SVM is a strong alternative. It is a very strong classifier, but parameter tuning is difficult when the data is huge.
No general best method. It depends a lot on the dataset itself. In my opinion, the best pipeline is (1) to try different features with one or more machine learning or other statistical algorithm(s), and perform permutation tests to select those significant features (avoiding overfitting the neutral features); (2) to try different algorithms, and compare the performance with bootstrapping or cross-validation strategy (AUC or other cutoff-independent parameters are suggested).
As most of the answers point out all depends on the quality of the data. If it is a practical problem where the result can be judged by a human (and connects to a solution) and there is a small set of data (few cases) with many attribute, I mostly use Case-Based Reasoning (CBR) as methodology and apply different similarity metrics and combinations of them (many mentioned in previous answers) until user/expert agrees with results - this works surprisingly well in many real applications. So if conditions are right and nothing else works well, have a look at CBR.

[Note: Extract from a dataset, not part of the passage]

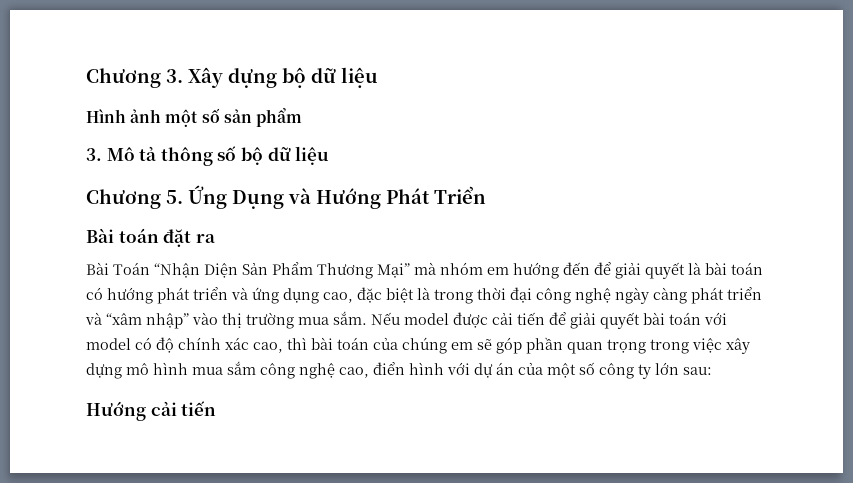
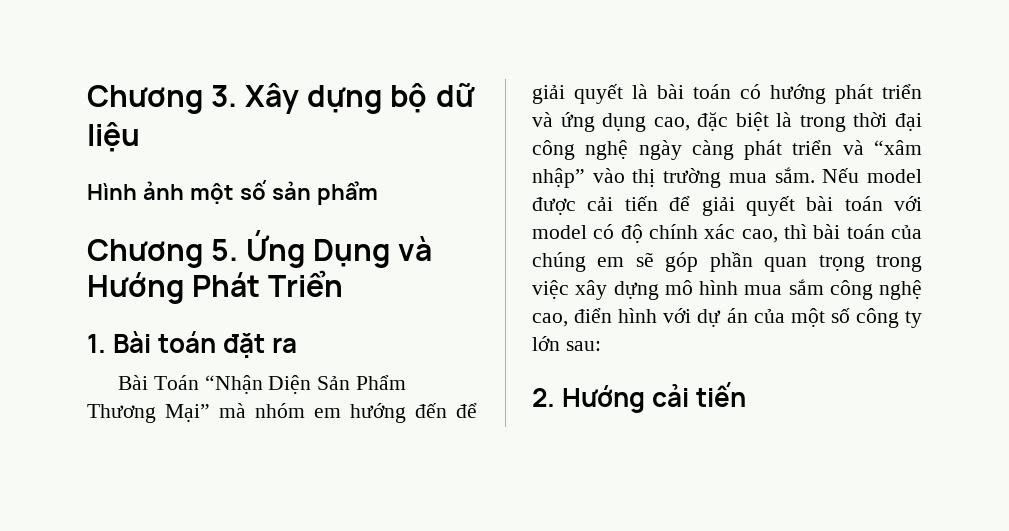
[86,146,330,166] // 3. Mô tả thông số bộ dữ liệu -> (378, 193) none
(486, 195) none -> [87,334,106,353] 1.
(712, 371) none -> [532,388,555,407] 2.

Well the main problem is the size of the dataset. 45 samples is really small, and the second question we should ask is what is the dimensionality of your problem.
But in general you have to try several methods keeping in mind some rules how to choose the best solution.

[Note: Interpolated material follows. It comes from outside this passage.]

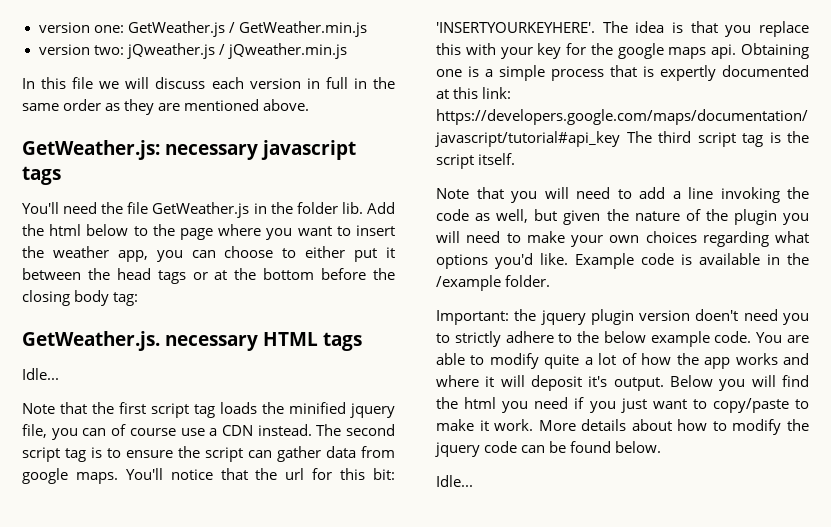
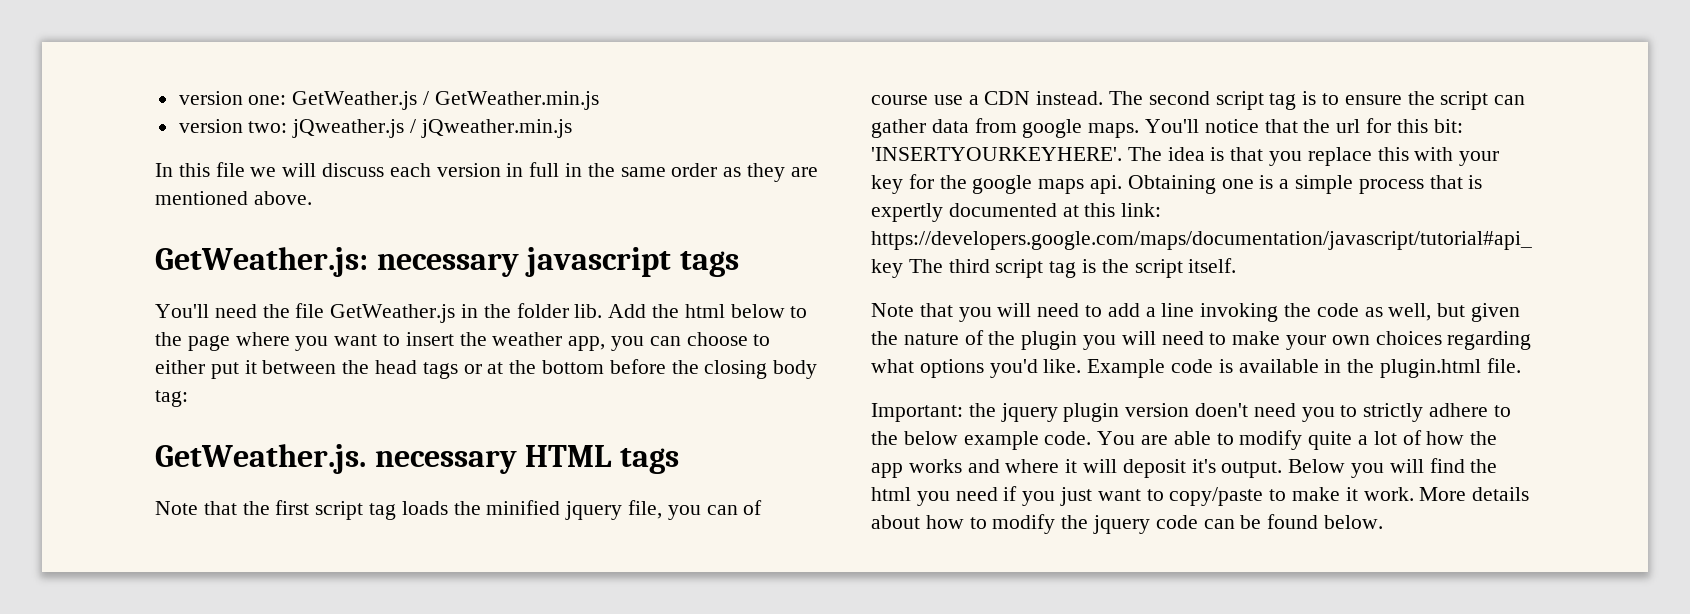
[22,368,59,380] // Idle... -> (679, 461) none
[436,275,551,291] /example folder. -> [1380,358,1521,378] plugin.html file.
[436,475,473,487] // Idle... -> (1384, 522) none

1)) In your case the most important is the validation process. If you just consider the confusion matrix without good validation method you may overfit the data. In the case of small sample size the best is bootstraping, because it allows resampling many times, thou correctly estimating the accuracy. I don't recommend Leave One Out because it results are usually overestimated.
3) Start tuning your classifier starting from the simplest and then try more complex (flexible) ones - as Michael Kemmler suggested try Linear SVM, then change kernel to polynomial and try to increase its order.
4) You may also consider other popular methods like Naive Bayes, or Decision Trees which usually work good on that kind of data.
5) For small datasets also one nearest neighbor works well.
6) For complex boolean problems creating new features works very well such as performing linear projection using different methods but you can try the simplest like LDA and then applying other classification methods. For example in case of XOR problem projecting data on the diagonal solves the problem for almost any classifier (except linear methods)
But as I started, remember to carefully estimate the accuracy of your model.
The real question here, rather than the size of the data, to me is "how representative is the data to the real problem domain". If your dataset is "complete" in representing the system, data size is immaterial. Based on my experience, I recommend Bayesian algorithms or SVM as the two best tools to explore. The real test for whether the system is memorising or generalising is to try it on a data that is never seen by the system and test the quality of the prediction.
1. Type of data.- How many categorical variables and how many quantitative variables in the data set.
2. Are you trying to mimic the decisions taken by human beings (loan granting decisions) or is it a data related to example flowers (IRIS) data set. The later is a difficult classification problem.
...in my case i have a 16 set of experimental data in which there are 4 input variables and 3 output variables....i want larger set of data for further modelling....can i use bootstrapping method to get larger data out of 16sets of experiments?